Gruiten. Routinierten Zugbesuchern wird es nicht entgangen sein: In diesem Jahr fuhr kein Mottowagen aus Gruiten beim Familien-Karnevalszug mit.

Versicherungstechnische Gründe sind es laut Joachim Raitor, die die Teilnahme verhinderten. Er weist darauf hin, dass es nicht der Dorffest-Verein ist, der sich alljährlich dem närrischen Treiben angeschlossen hat, sondern eine nicht organisierte Personengruppe, die sich mit Unterstützung des Dorffest-Vereins am Haaner Treiben beteiligte. Diese Aktionsgruppe organisierte laut Raitor in der Regel den Wagenbau und die Zugteilnahme, der Dorffest-Verein sicherte unter anderem die Finanzierung.

Das Problem laut Joachim Raitor: Die sechs bis acht Personen aus diese Aktionsgruppe fuhren immer auf dem Mottowagen von Gruiten nach Haan. Diese Personenbeförderung auf einem einachsigen Bauernanhänger sei nach der Straßenverkehrsordnung absolut verboten.
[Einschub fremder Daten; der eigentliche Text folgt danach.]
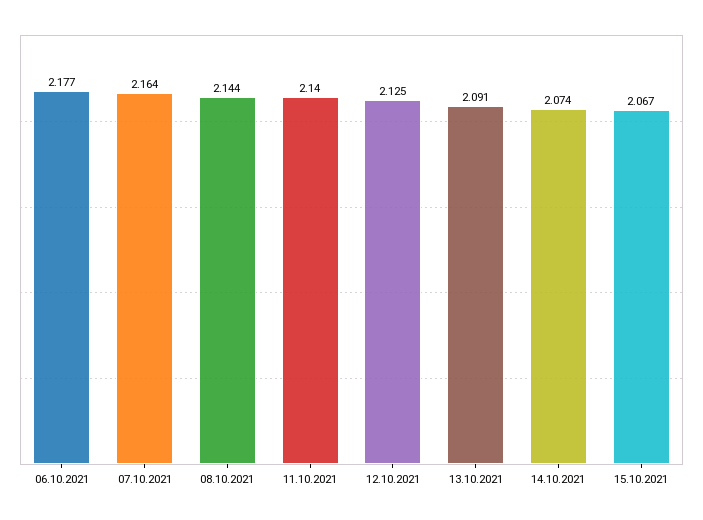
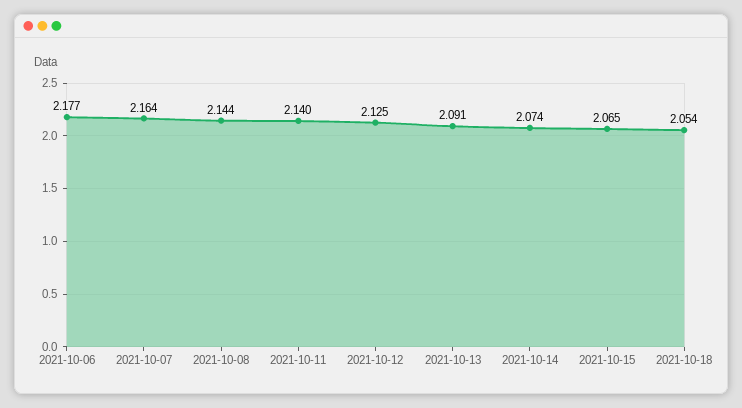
15.10.2021: 2.067 -> 2.065
2021-10-18: none -> 2.054

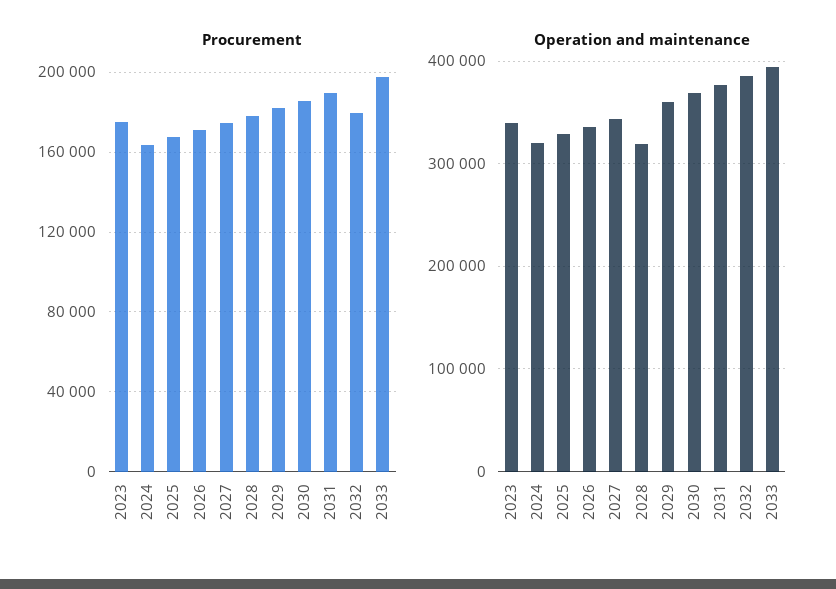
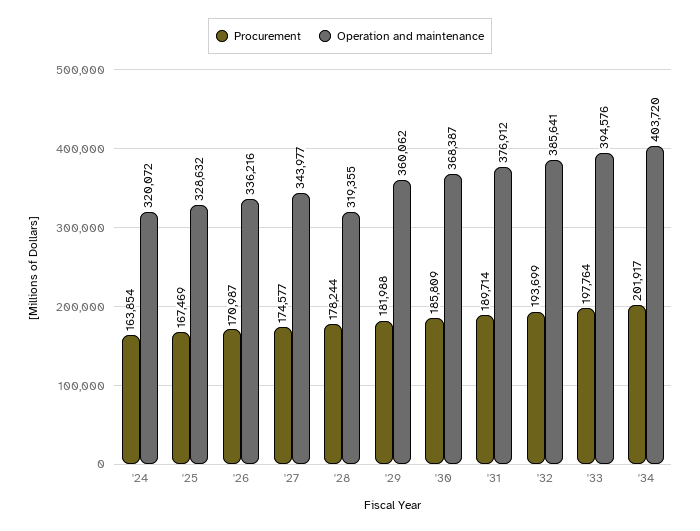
Procurement, 2023: 175000 -> none
Procurement, 2032: 180000 -> 193699
Operation and maintenance, 2023: 340000 -> none
Procurement, '34: none -> 201917
Operation and maintenance, '34: none -> 403720

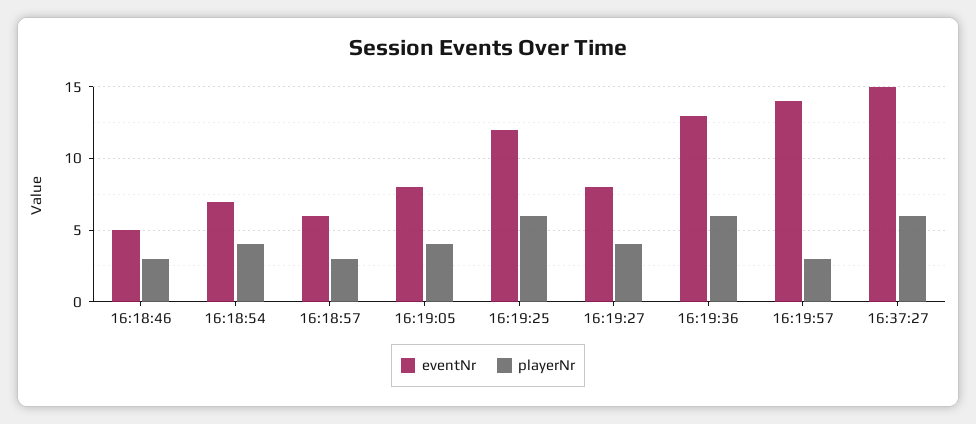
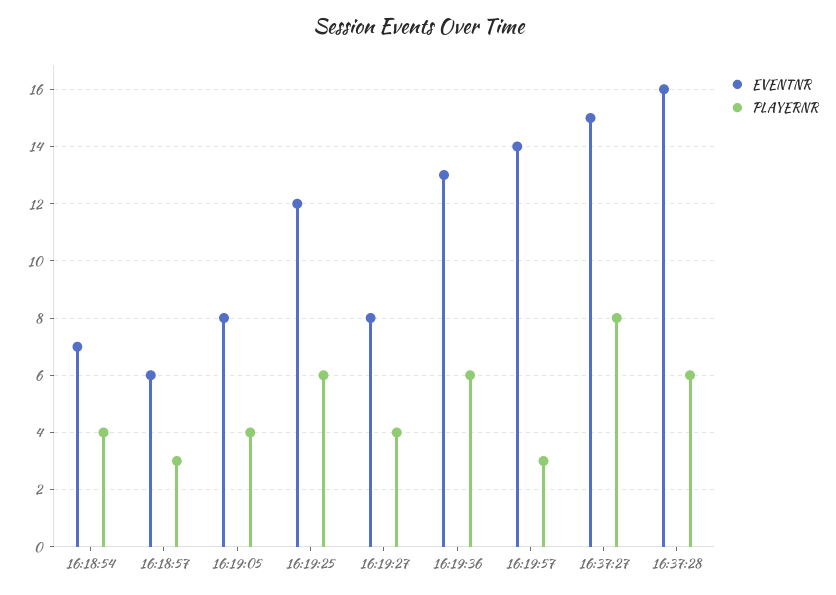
eventNr, 16:18:46: 5 -> none
playerNr, 16:18:46: 3 -> none
playerNr, 16:37:27: 6 -> 8
eventNr, 16:37:28: none -> 16
playerNr, 16:37:28: none -> 6

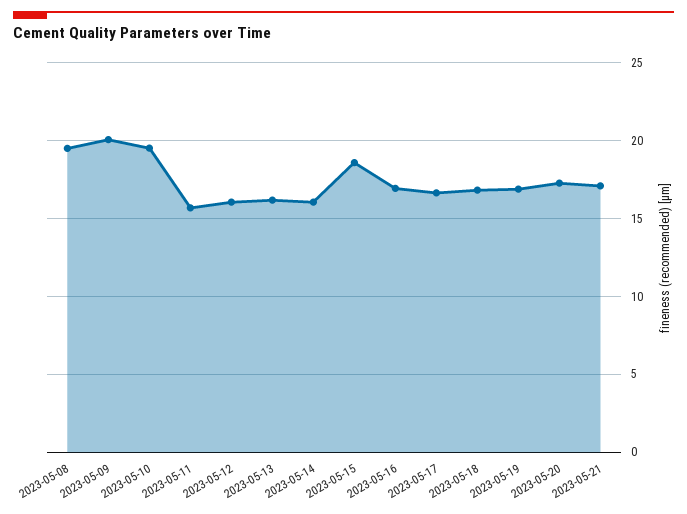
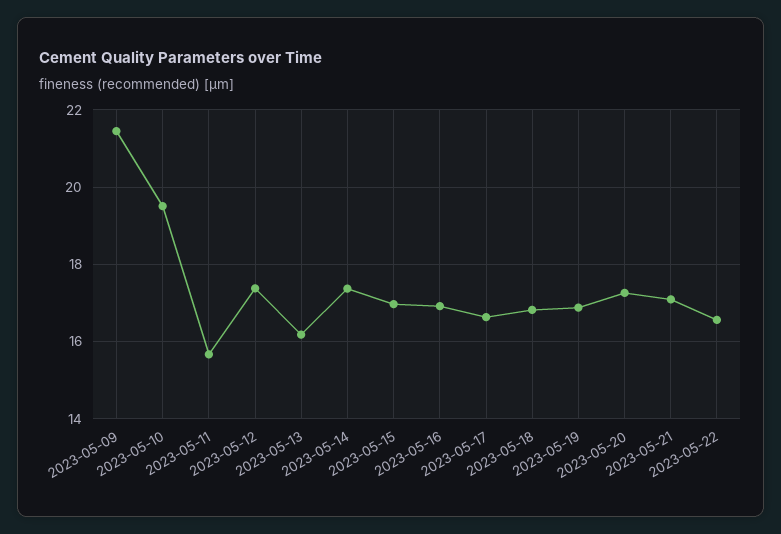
2023-05-08: 19.5 -> none
2023-05-09: 20 -> 21.4
2023-05-12: 16 -> 17.4
2023-05-14: 16 -> 17.4
2023-05-15: 18.5 -> 17
2023-05-22: none -> 16.6

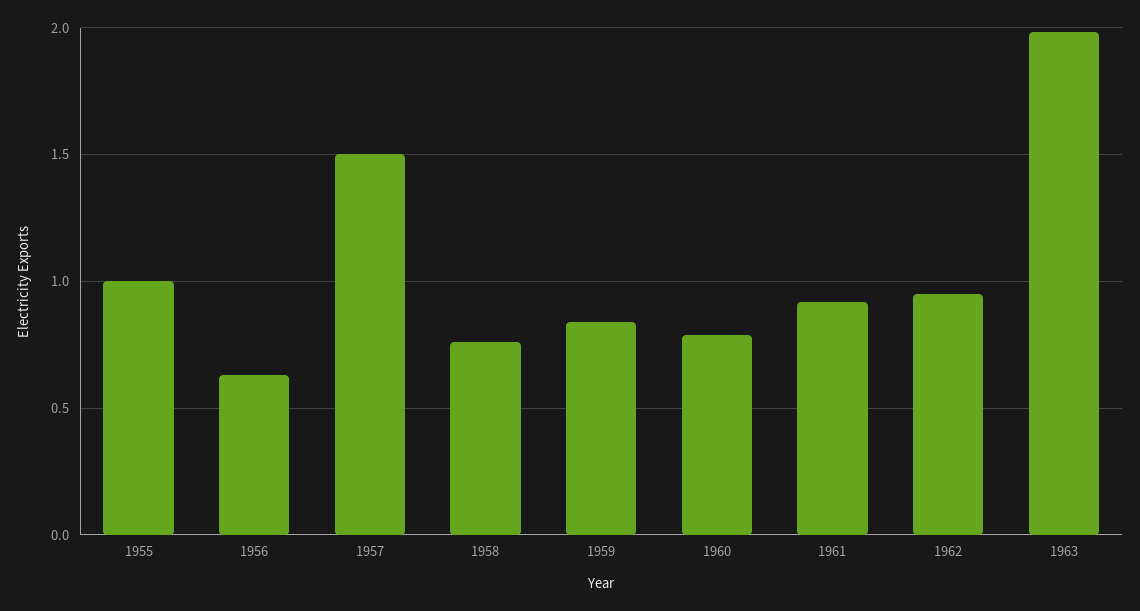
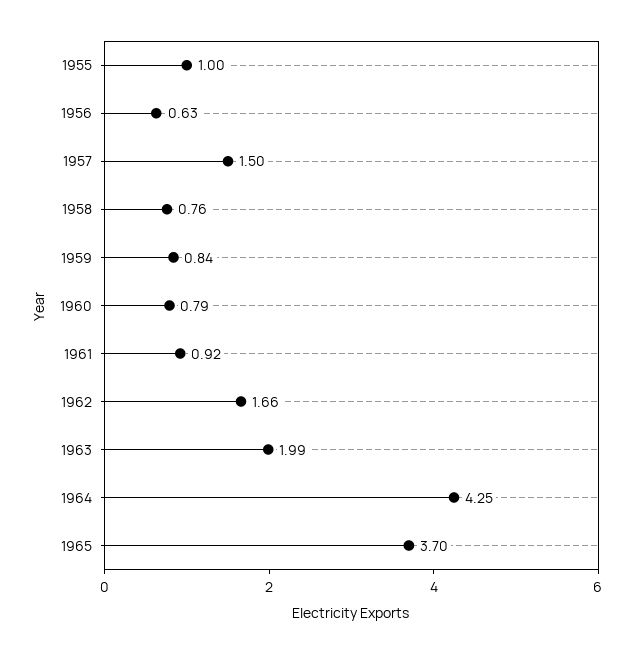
1962: 0.95 -> 1.66
1964: none -> 4.25
1965: none -> 3.7

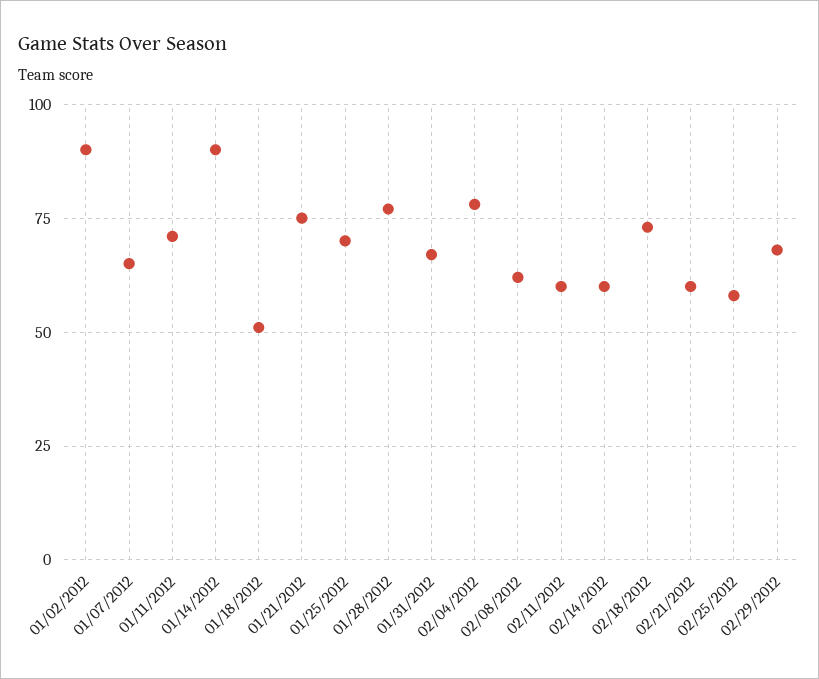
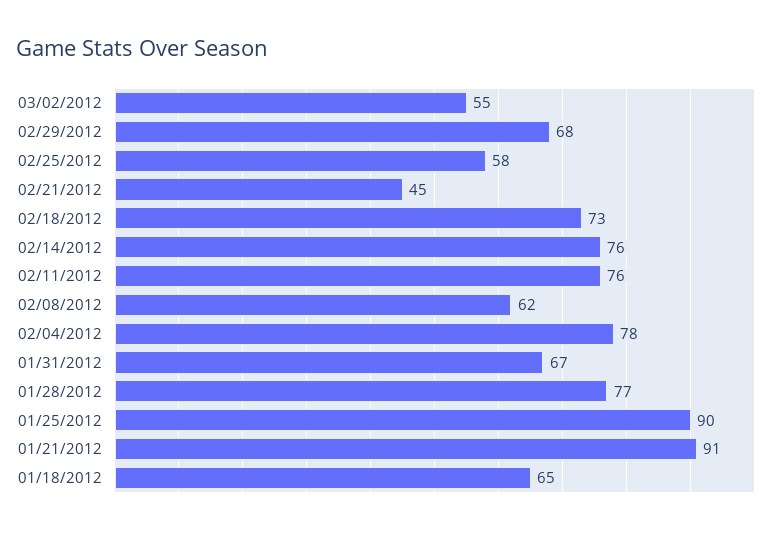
01/02/2012: 90 -> none
01/07/2012: 65 -> none
01/11/2012: 70 -> none
01/14/2012: 90 -> none
01/18/2012: 50 -> 65
01/21/2012: 75 -> 91
01/25/2012: 70 -> 90
02/11/2012: 60 -> 76
02/14/2012: 60 -> 76
02/21/2012: 60 -> 45
03/02/2012: none -> 55

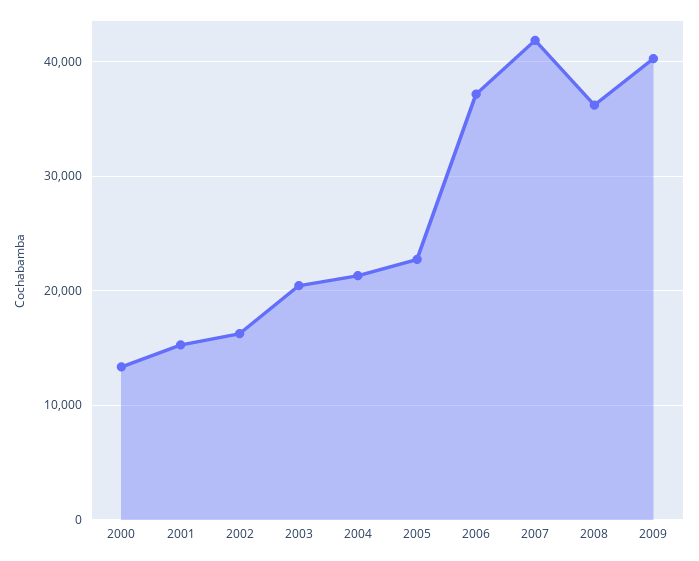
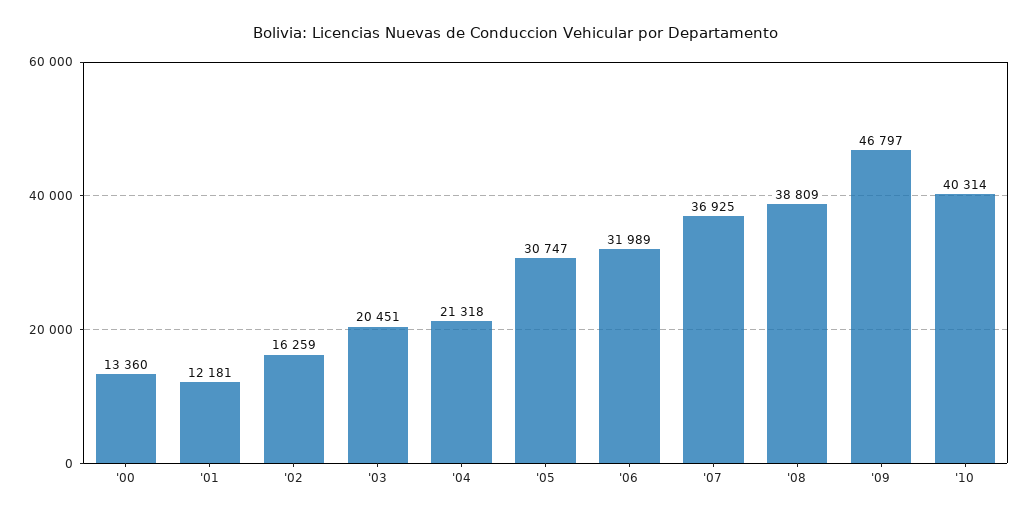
2001: 15000 -> 12181
2005: 23000 -> 30747
2006: 37000 -> 31989
2007: 42000 -> 36925
2008: 36000 -> 38809
2009: 40000 -> 46797
'10: none -> 40314

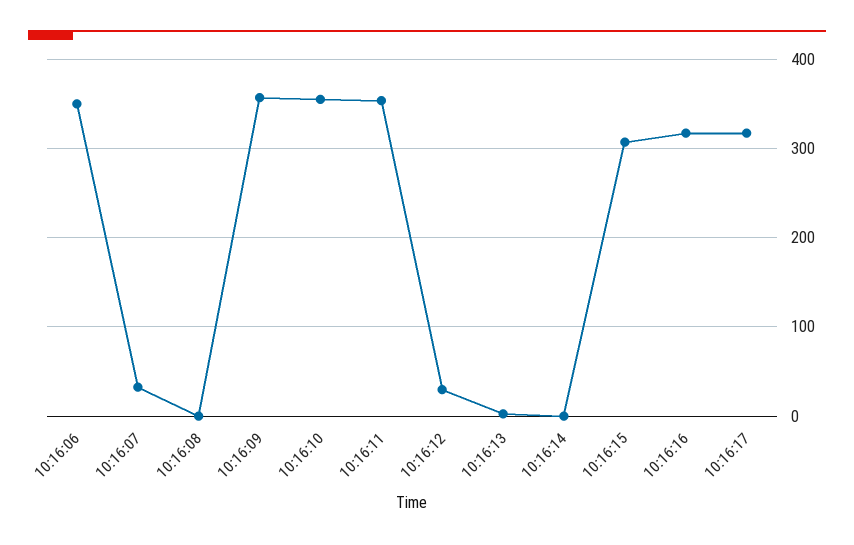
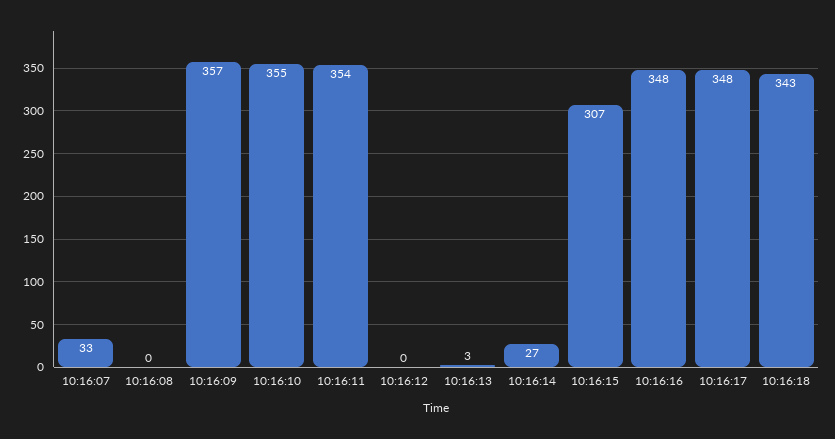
10:16:06: 350 -> none
10:16:12: 30 -> 0
10:16:14: 0 -> 27
10:16:16: 320 -> 348
10:16:17: 320 -> 348
10:16:18: none -> 343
Raitor: "Die Aktionsgruppe hat in diesem Jahr selbst die Teilnahme am Haaner Karnevalsumzug abgesagt - nicht der Dorffest-Verein, weil man ihr mitgeteilt hat, dass sie für diese unerlaubten An- und Abfahrten das Haftungsrisiko selbst tragen müsse. Das Problem wäre gelöst, wenn diese Personengruppe, in deren alleiniger Hand die An- und Abfahrten und die Beteiligung des Gruitener Mottowagens liegen, von ihrer bisherigen Verfahrensweise abrücken würden." Raitor bedauert, dass es in 2010 keinen Gruitener Mottowagen gibt, hofft aber, dass für die bestehenden Probleme mit der Personengruppe gemeinsame Lösungen gefunden werden.